◆ Exercise requirements ◆
Hunt through the lines below for the string "PORK" and copy each one that has it.

::::::

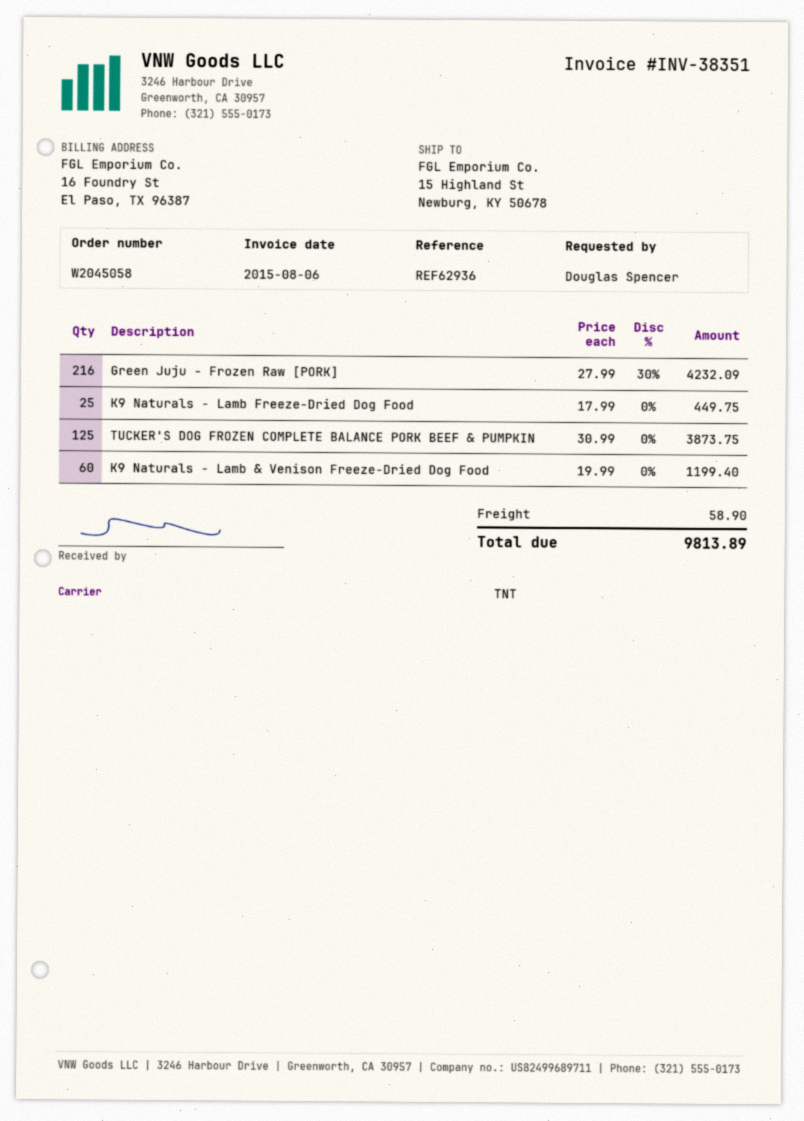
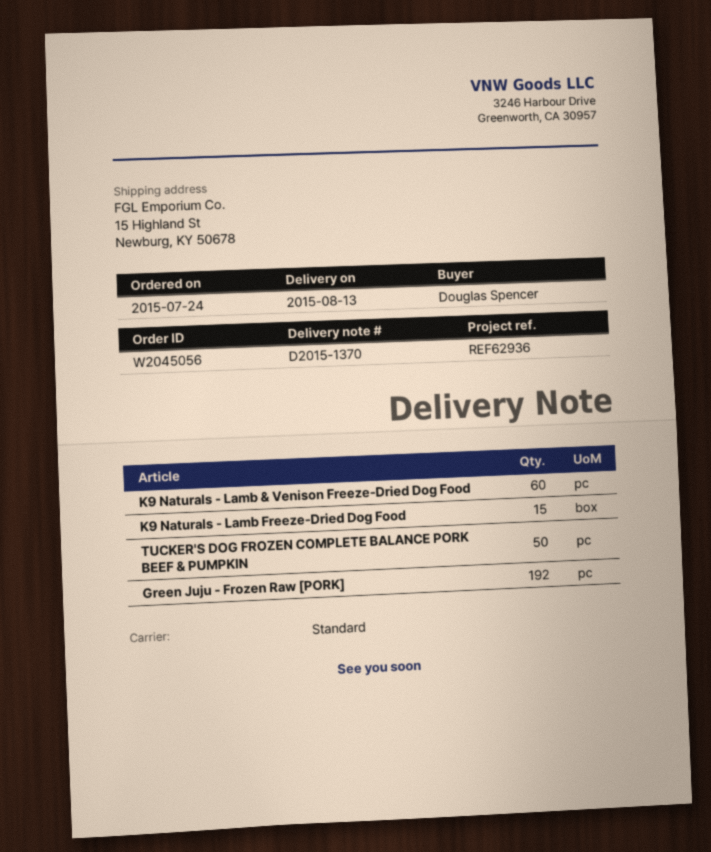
order number: W2045058 -> W2045056
shipping method: TNT -> standard
Green Juju - Frozen Raw [PORK]: 216 -> 192
K9 Naturals - Lamb Freeze-Dried Dog Food: 25 -> 15
TUCKER'S DOG FROZEN COMPLETE BALANCE PORK BEEF & PUMPKIN: 125 -> 50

::::::

◆ Task response ◆
Green Juju - Frozen Raw [PORK]: 216 -> 192
TUCKER'S DOG FROZEN COMPLETE BALANCE PORK BEEF & PUMPKIN: 125 -> 50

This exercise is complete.